This page was created from a Jupyter notebook. The original notebook can be found here. It investigates tuning model parameters to achieve better performance. First we must import the necessary installed modules.
import itertools
import numpy as np
import matplotlib.pyplot as plt
import seaborn as sns
from functools import partial
from sklearn.linear_model import LogisticRegression
from sklearn.svm import LinearSVC
from sklearn.ensemble import RandomForestClassifier
from sklearn.neural_network import MLPClassifier
from hyperopt import hp
Next we need to import a few local modules.
import os
import sys
import warnings
warnings.filterwarnings('ignore')
module_path = os.path.abspath(os.path.join('..'))

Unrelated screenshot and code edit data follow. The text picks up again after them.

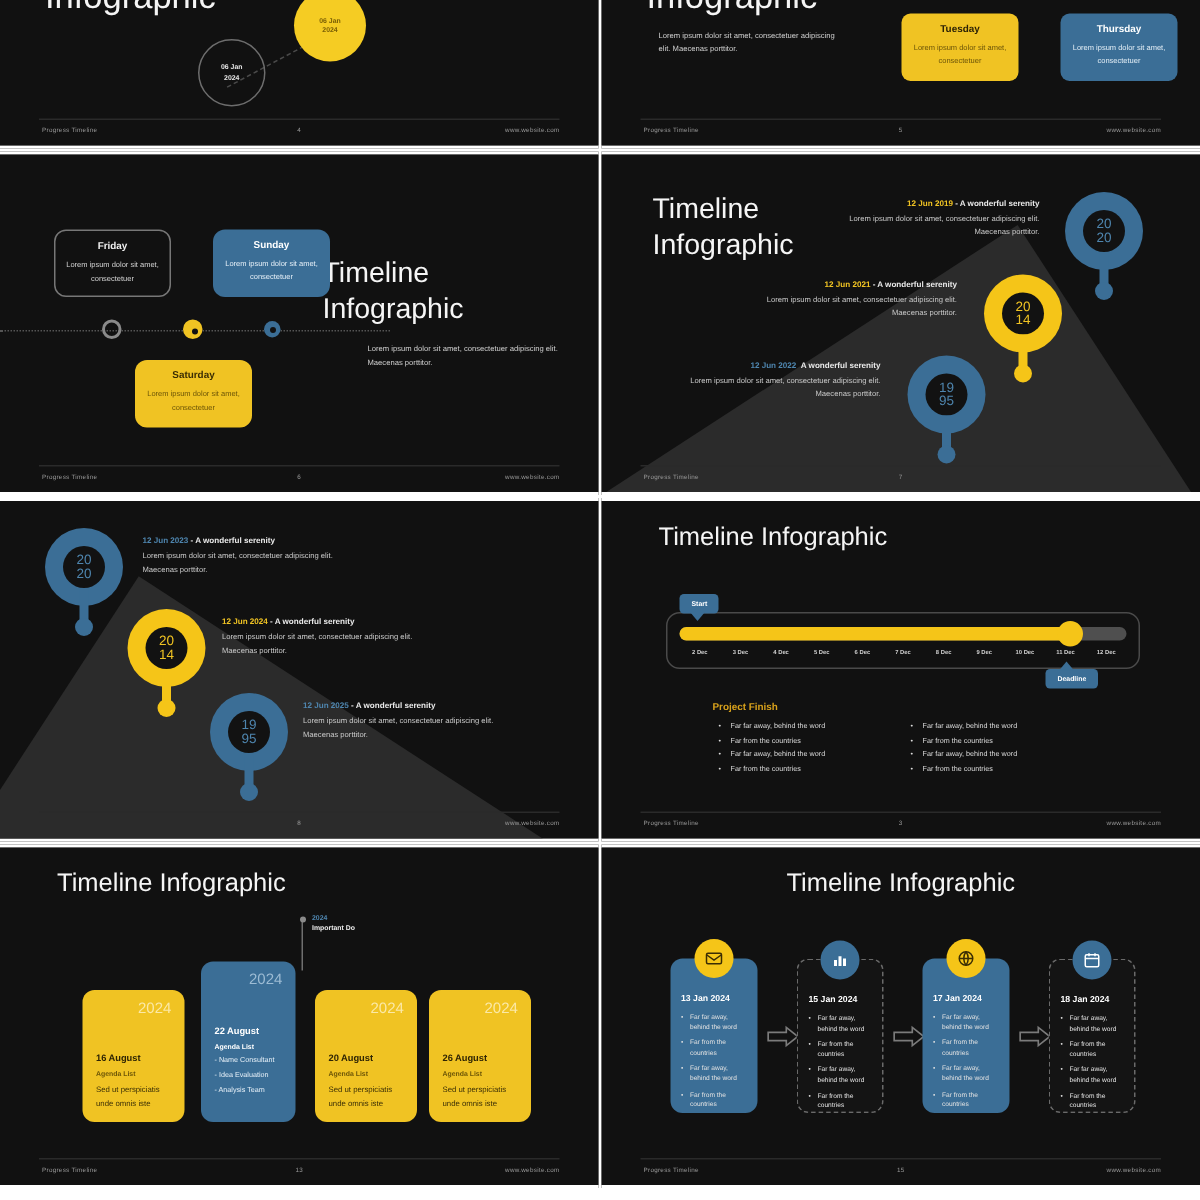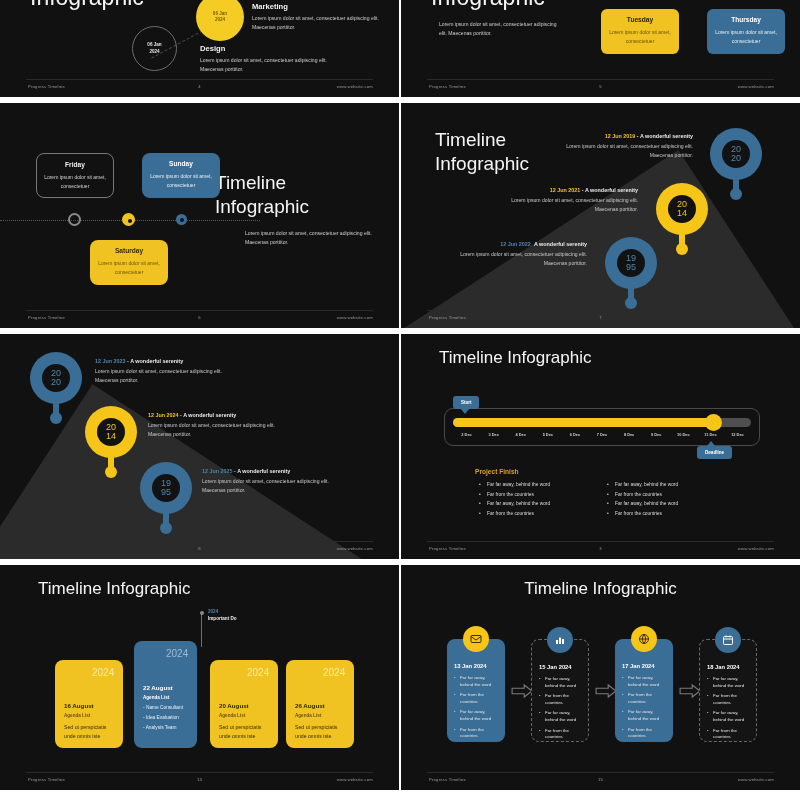--- a/index.html
+++ b/index.html
@@ -111,28 +111,20 @@
     <div class="s4-title">Infographic</div>
     <div class="s4-dash" style="left:148px; top:44px; width:58px; transform:rotate(-28deg);"></div>
     <div class="s4-circ-o">
       <span>06 Jan</span>
       <span>2024</span>
     </div>
     <div class="s4-circ-y">
       <span>06 Jan</span>
       <span>2024</span>
     </div>
-    <div class="s4-blk" style="left:252px; top:2px; width:136px;">
-      <div class="s4-h">Marketing</div>
-      <div class="s4-p">Lorem ipsum dolor sit amet, consectetuer adipiscing elit. Maecenas porttitor.</div>
-    </div>
-    <div class="s4-blk" style="left:200px; top:44px; width:136px;">
-      <div class="s4-h">Design</div>
-      <div class="s4-p">Lorem ipsum dolor sit amet, consectetuer adipiscing elit. Maecenas porttitor.</div>
-    </div>
     <div class="footer-rule"></div>
     <div class="footer">
       <span class="fl">Progress Timeline</span>
       <span class="fc">4</span>
       <span class="fr">www.website.com</span>
     </div>
   </div>
     </div>
 
   <div class="slide r0">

if module_path not in sys.path:
sys.path.append(module_path)
from databall.database import Database
from databall.plotting import format_538, plot_metrics, plot_matrix
from databall.model_selection import calculate_metrics, optimize_params, train_test_split
import databall.util as util
Apply the FiveThirtyEight plot style.
plt.style.use('fivethirtyeight')
As before, we collect the stats and betting data from the database and create training and test sets where the 2016 season is reserved as the test set.
database = Database('../data/nba.db')
games = database.betting_stats(window=10)
x_train, y_train, x_test, y_test = train_test_split(games, 2006, 2016,
xlabels=util.stat_names() + ['SEASON'])
The stats below are the box score stats used during feature selection. I decided to further explore these because they are readily available from multiple sources and do not require any calculation of advanced stats by users.
stats = ['FGM', 'FGA', 'FG3M', 'FG3A', 'FTM', 'FTA', 'OREB', 'DREB', 'AST', 'TOV', 'STL', 'BLK']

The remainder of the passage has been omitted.